Dr. David Henderson

Seeing a mental health professional can be a scary thing to do, but with some preparation ahead of time, you can be confident that you are taking the right steps toward securing your own or a family member’s mental health. Here are just a few recommendations:

  1. Do your research ahead of time. Reading online reviews of a doctor can be helpful, but more often than not, getting a recommendation from a friend, a primary care physician, or another therapist who has had a positive experience with the doctor is the best way to feel comfortable that you have made a good choice.
  2. Consider the style of the professional. Is the doctor’s method of evaluation conducive to your needs? Ask questions of the staff before making an appointment: How long is the initial evaluation? Do I see the doctor the whole time or are their other individuals, assessments, and time commitments involved? It would even be appropriate to ask about the personality style of the doctor. Many people want to know if a doctor is sensitive to their spiritual and religious beliefs. These are all valid inquiries to help you make an informed decision. If staff seem inpatient and unwilling to respond, you might take that as a warning sign for future experiences. (Realize, however, that most doctors’ offices are extremely busy, so it would be helpful to think out your questions ahead of time, write them down, and take notes while you talk in order to get as much information in as short amount of time as possible.)
  3. Don’t hesitate to get a second opinion. No physician should get upset by a client’s decision to obtain a second opinion. It is always helpful to have another set of eyes on the situation to help determine the appropriateness of the diagnosis and the effectiveness of the treatment. If opinions differ, however, it will ultimately be your choice to decide on whose advice you act. Just realize that most doctors will require that you make a decision and see one or the other professional. Doctors do get concerned when a client shifts from doctor to doctor because it interrupts what we call “continuity of care.” Continuity of care allows us to follow an individual over time, make sure that treatments are effective and safe, and intervene quickly if a problem arises.
  4. If you’re hesitant to start medication, consider seeing a psychologist first. Most psychologists are trained in assessing personality styles and symptoms related to mental illness. If you are really wanting to keep medication as a last resort and fearful that a psychiatrist will automatically prescribe (It happens sometimes!), you might start here and allow the psychologist to recommend psychiatric treatment if they are concerned. Just realize that this adds an addition step onto the process and may lengthen the time it takes to find relief from your symptoms.
  5. Trust your instincts.
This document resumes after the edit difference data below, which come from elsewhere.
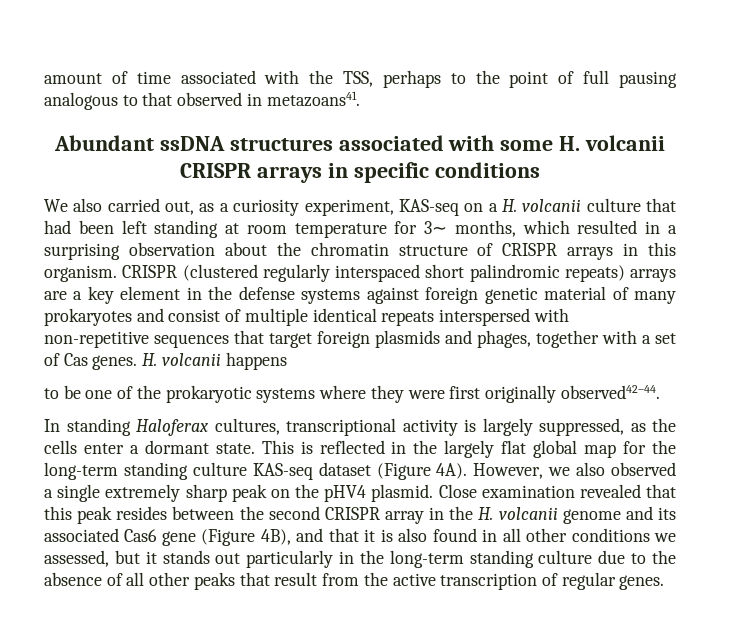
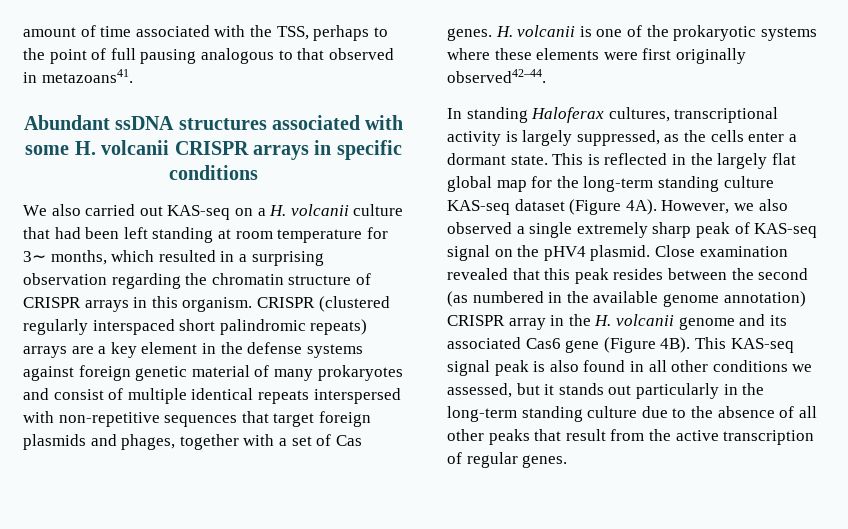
- We also carried out, as a curiosity experiment, KAS-seq on a H. volcanii culture that had been left standing at room temperature for 3∼ months, which resulted in a surprising observation about the chromatin structure of CRISPR arrays in this organism.
+ We also carried out KAS-seq on a H. volcanii culture that had been left standing at room temperature for 3∼ months, which resulted in a surprising observation regarding the chromatin structure of CRISPR arrays in this organism.
- H. volcanii happens
- to be one of the prokaryotic systems where they were first originally observed42–44.
+ H. volcanii is one of the prokaryotic systems where these elements were first originally observed42–44.
- However, we also observed a single extremely sharp peak on the pHV4 plasmid.
+ However, we also observed a single extremely sharp peak of KAS-seq signal on the pHV4 plasmid.
- Close examination revealed that this peak resides between the second CRISPR array in the H. volcanii genome and its associated Cas6 gene (Figure 4B), and that it is also found in all other conditions we assessed, but it stands out particularly in the long-term standing culture due to the absence of all other peaks that result from the active transcription of regular genes.
+ Close examination revealed that this peak resides between the second (as numbered in the available genome annotation) CRISPR array in the H. volcanii genome and its associated Cas6 gene (Figure 4B). This KAS-seq signal peak is also found in all other conditions we assessed, but it stands out particularly in the long-term standing culture due to the absence of all other peaks that result from the active transcription of regular genes.

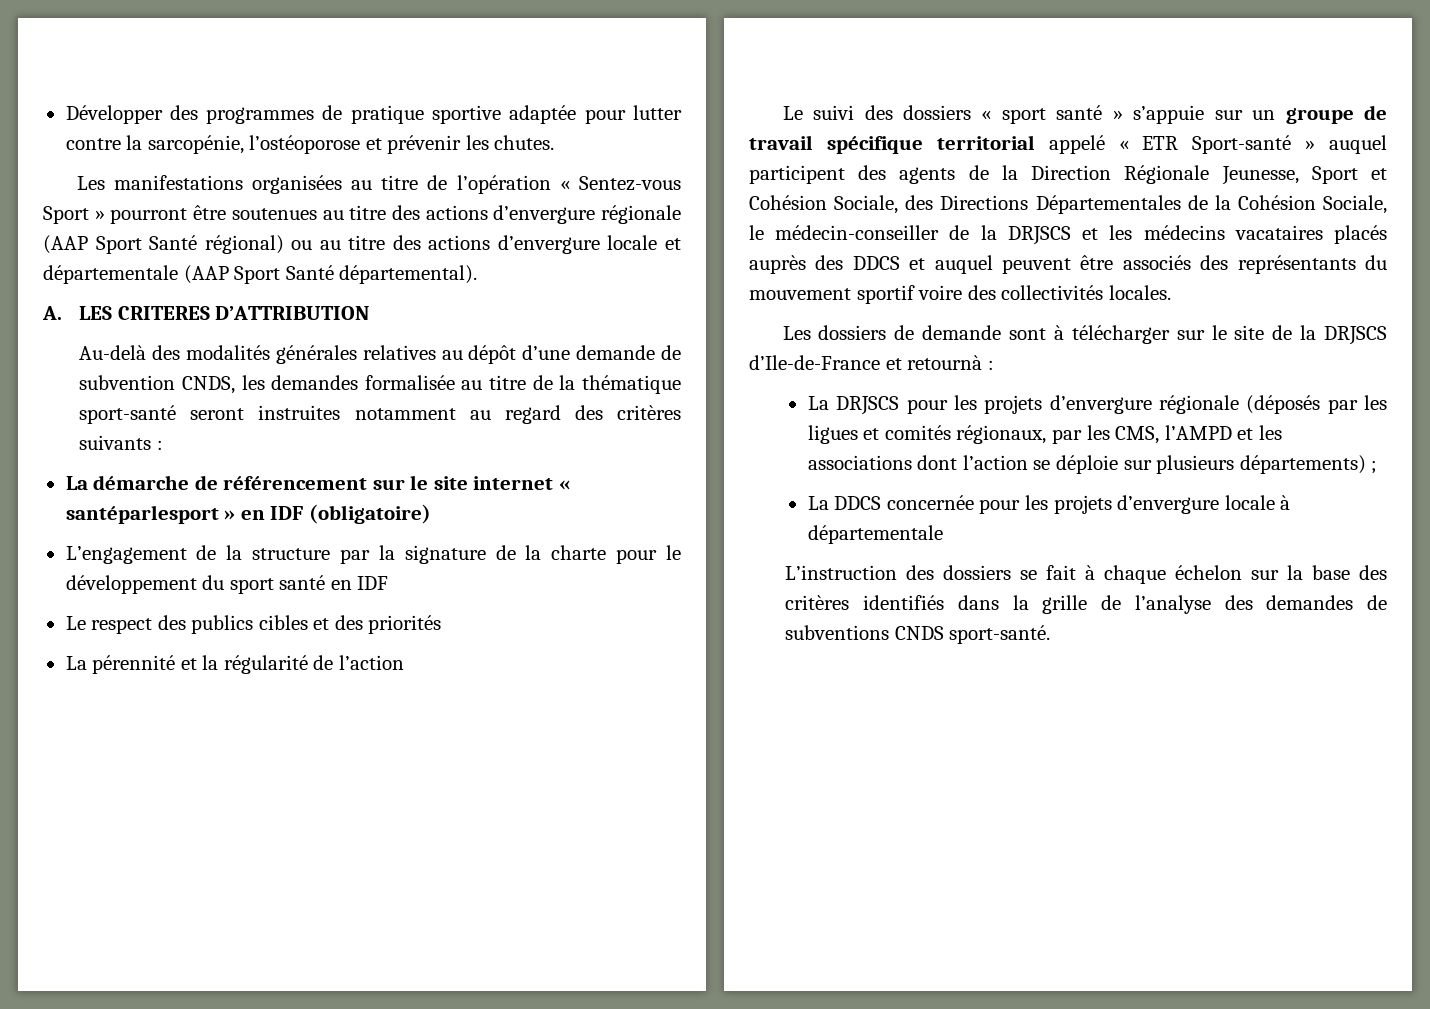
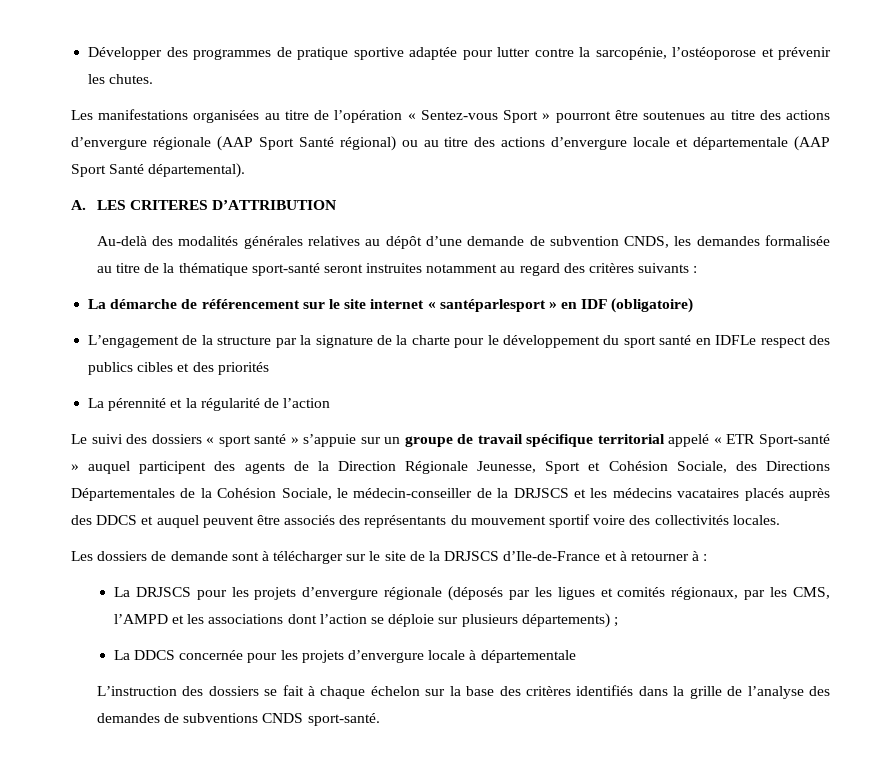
- L’engagement de la structure par la signature de la charte pour le développement du sport santé en IDF
- Le respect des publics cibles et des priorités
+ L’engagement de la structure par la signature de la charte pour le développement du sport santé en IDFLe respect des publics cibles et des priorités
- Les dossiers de demande sont à télécharger sur le site de la DRJSCS d’Ile-de-France et retournà :
+ Les dossiers de demande sont à télécharger sur le site de la DRJSCS d’Ile-de-France et à retourner à :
After you’ve done your research and talked to friends and family, move forward with the treatment recommendations that have been agreed upon. Most doctors today are collaborative in their approach. They don’t “force” you to do things unless they have an immediate concern for your safety or the safety of others. In these instances, they will likely involve friends and family who love and understand you. Each step of the way, ask questions. Talk openly about your concerns. That’s why the doctor is there. Perhaps you are unsure of your decision-making abilities. You have a right to an advocate who could join you, at least for the initial evaluation. And remember, if it doesn’t work out between you and the doctor for some reason, it doesn’t mean that you or the doctor has failed. It may simply mean that there is a better person suited to care for your needs.

Questions: Why do you think it is so scary to see a psychiatrist or other mental health professional? Is it possible that some of your fears can be assuaged by following the steps above? What other helpful tools have you developed to find the right professional for yourself, your family, or your friends?